- For provision of effective health service to take place, the government and other relevant bodies should, as matter of urgency, prioritise improving the welfare of health workers.
Daily Monitor yesterday carried a story that many health workers deployed to rural health centres in the districts of Ntungamo, Mbarara, Sheema, and Kabale have difficulty getting a roof over their heads.
There is virtually no accommodation for them at their work stations. A random survey by Daily Monitor found that while many health personnel live outside their work places, those who stay within health facilities have to improvise.
Sadly, the health workers’ predicament is not isolated to only the named districts. Across the country, the situation at public health centres is more or less the same. While some healthcare givers resort to sharing space with patients in the wards, others squeeze into any available rooms, turn kitchens into a house, sleep in garages or sleep in the outpatient wards after which they fold their bedding in the mornings before work begins.
The danger with subjecting health workers to poor living conditions has far-reaching repercussions not only on the medics, but also on patients and the entire health sector.
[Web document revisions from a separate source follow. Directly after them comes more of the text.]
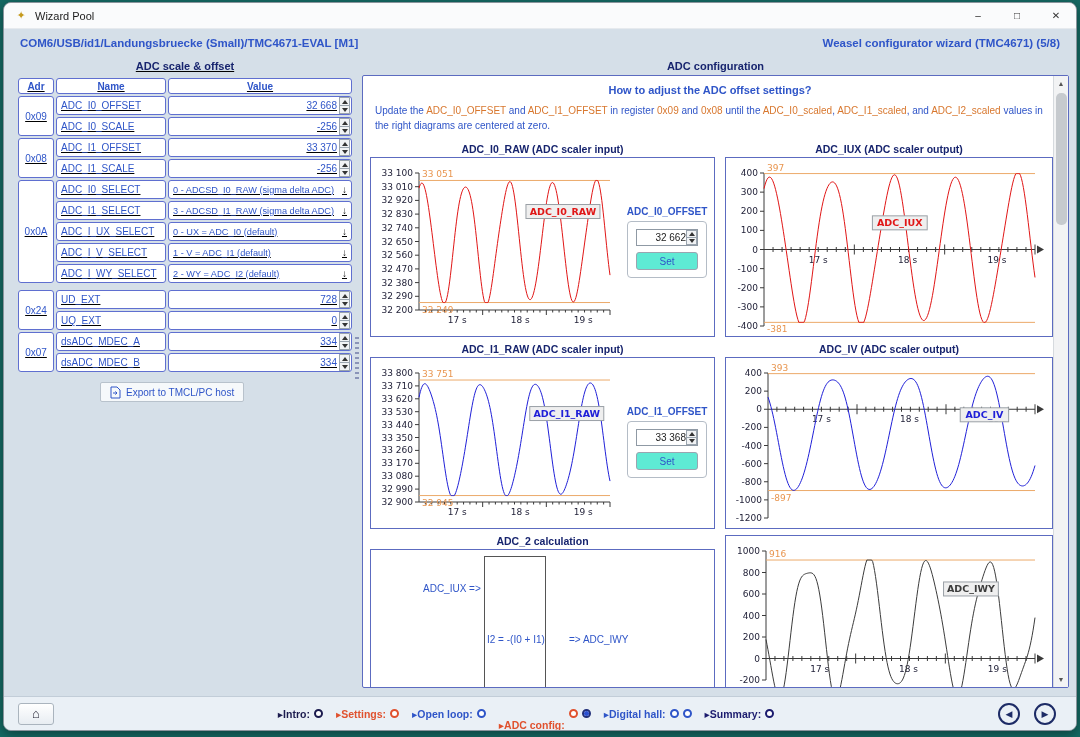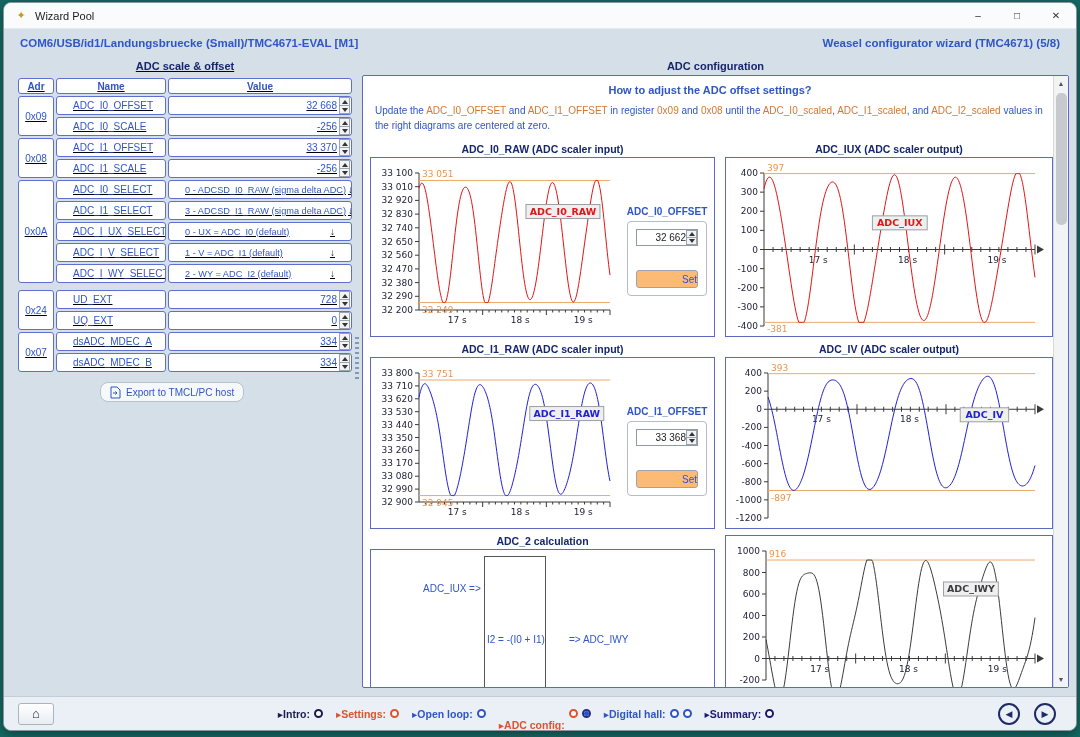--- a/index.html
+++ b/index.html
@@ -25,7 +25,7 @@
   #adc-head{margin-top:3px;margin-bottom:2px;}
   #adc-table{grid-template-rows:repeat(9,19px) 3px repeat(4,19px);}
   .cell{background:#fff;border:1px solid #5f6fd0;border-radius:3px;display:flex;align-items:center;
-    font-size:10px;color:#2f55c8;padding:0 16px;overflow:hidden;}
+    font-size:10px;color:#2f55c8;padding:0 4px;overflow:hidden;}
   .hcell{font-weight:bold;justify-content:center;height:16px;}
   .adr{justify-content:center;}
   .val{justify-content:flex-end;padding-right:1px;}

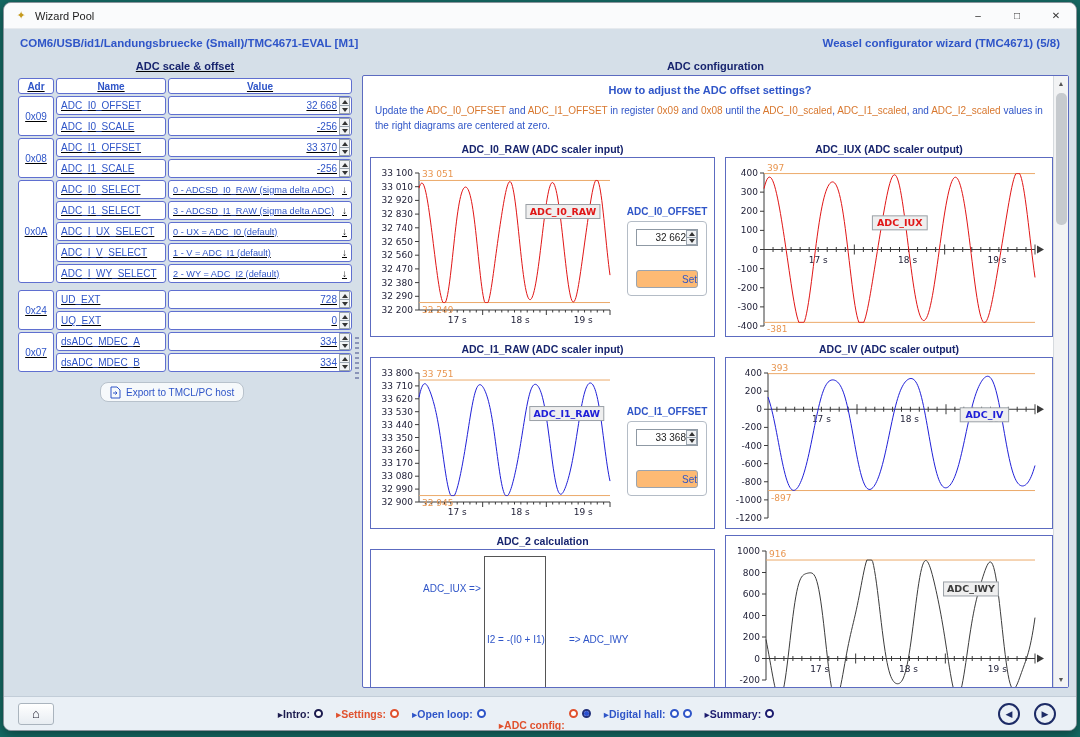--- a/index.html
+++ b/index.html
@@ -61,7 +61,7 @@
   .chart-svg text.slabel{font-size:9.5px;font-weight:bold;}
   .offset-ctl{width:88px;display:flex;flex-direction:column;align-items:center;margin-top:46px;flex:none;}
   .offset-label{font-size:10px;font-weight:bold;color:#2f55c8;margin-bottom:4px;white-space:nowrap;}
-  .offset-box{border:1px solid #b4bcc6;border-radius:4px;padding:7px 8px;display:flex;flex-direction:column;gap:24px;background:#fff;}
+  .offset-box{border:1px solid #b4bcc6;border-radius:4px;padding:7px 8px;display:flex;flex-direction:column;gap:6px;background:#fff;}
   .offset-input{width:62px;height:17px;border:1px solid #8f99a4;display:flex;align-items:center;justify-content:flex-end;
     font-size:10px;color:#222;background:#fff;}
   .set-btn{width:62px;height:18px;border:1px solid #9aa4b0;border-radius:3px;background:#fdba74;color:#2f55c8;font-size:10px;text-align:right;}

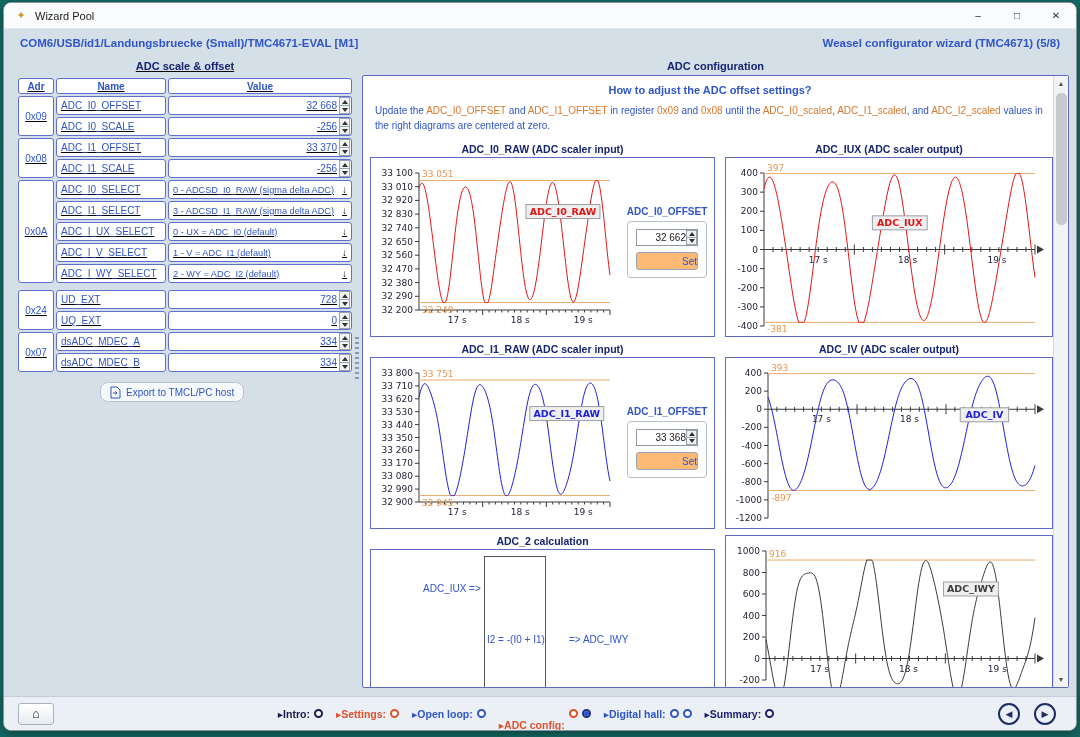--- a/index.html
+++ b/index.html
@@ -64,7 +64,7 @@
   .offset-box{border:1px solid #b4bcc6;border-radius:4px;padding:7px 8px;display:flex;flex-direction:column;gap:6px;background:#fff;}
   .offset-input{width:62px;height:17px;border:1px solid #8f99a4;display:flex;align-items:center;justify-content:flex-end;
     font-size:10px;color:#222;background:#fff;}
-  .set-btn{width:62px;height:18px;border:1px solid #9aa4b0;border-radius:3px;background:#fdba74;color:#2f55c8;font-size:10px;text-align:right;}
+  .set-btn{width:62px;height:18px;border:1px solid #9aa4b0;border-radius:3px;background:#5eead4;color:#2f55c8;font-size:10px;}
   .calc-frame{display:block;}
   .calc-rect{position:absolute;left:113px;top:6px;width:62px;height:200px;border:1px solid #555;}
   .calc-left{position:absolute;left:52px;top:33px;font-size:10px;color:#2f55c8;white-space:nowrap;}

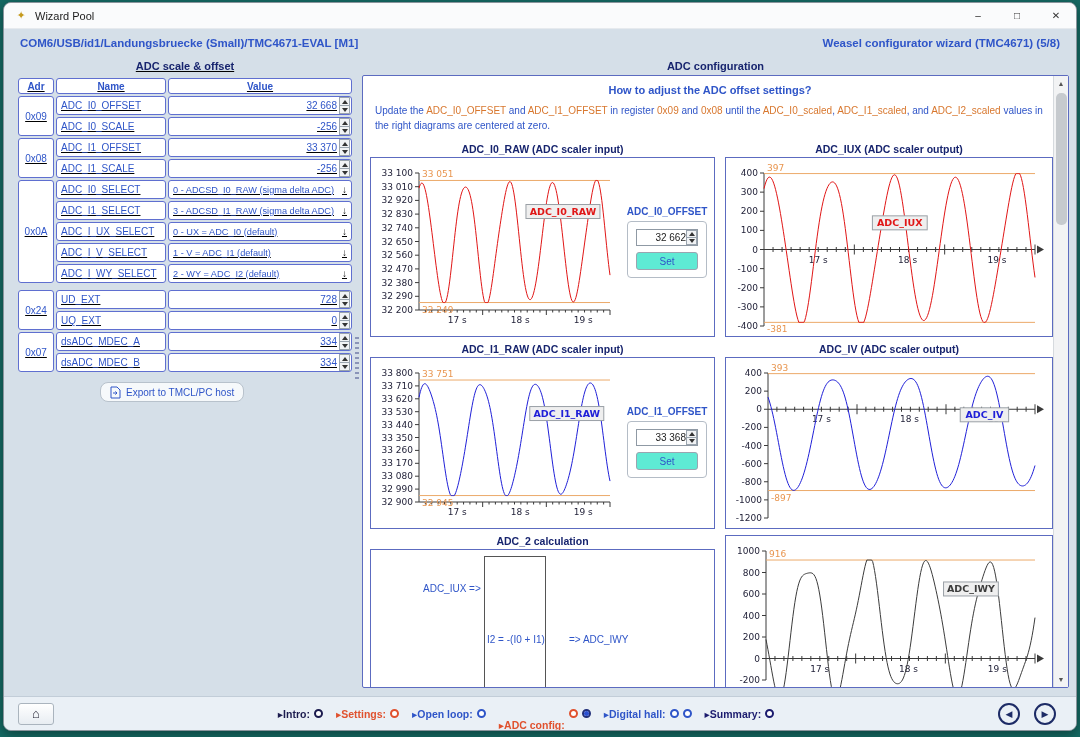--- a/index.html
+++ b/index.html
@@ -42,7 +42,7 @@
   .spin-down::before{border-top:4px solid #333;}
   .export-row{margin:10px 0 0 86px;}
   .export-btn{display:inline-flex;align-items:center;gap:5px;height:20px;padding:0 9px;border:1px solid #b8c2cc;
-    border-radius:8px;background:#f6f9fb;color:#2f55c8;font-size:10px;}
+    border-radius:2px;background:#f6f9fb;color:#2f55c8;font-size:10px;}
   .splitter{position:absolute;right:-3px;top:280px;width:4px;height:44px;
     background:repeating-linear-gradient(to bottom,#8a94b8 0 2px,transparent 2px 5px);}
First, lack of accommodation for health workers partly points to the root of poor health services delivery, absenteeism, late reporting to work stations, and early closure of the health facilities. It also leads to theft of medicines and equipment. To ensure effective delivery of health services in the country, the welfare challenge healthcare givers face must be addressed.
For instance, how do you expect health worker who travels daily for a long distance to and fro to a work station to perform their duties? Worse, how can a health worker who lives miles away from their work station help in case of an emergency? Inevitably, all this translates into work inefficiency and loss of morale – leading to suffering of patients.
While the government should be commended for establishing health centre IIIs and IVs across the country, we believe building an effective, solid and vibrant health personnel should be its next focus.
Otherwise having health centres without staff to attend to patients, some of which are emergency cases, will not improve the health conditions of the citizens.
For provision of effective health service to take place, the government and other relevant bodies should, as matter of urgency, prioritise improving the welfare of health workers. This encompasses providing health staff good accommodation and paying them adequate salary and on time, among other things.
There is also need for the government to reinstate Primary Health Care funds it withdrew years ago and the money be used to build houses for health staff.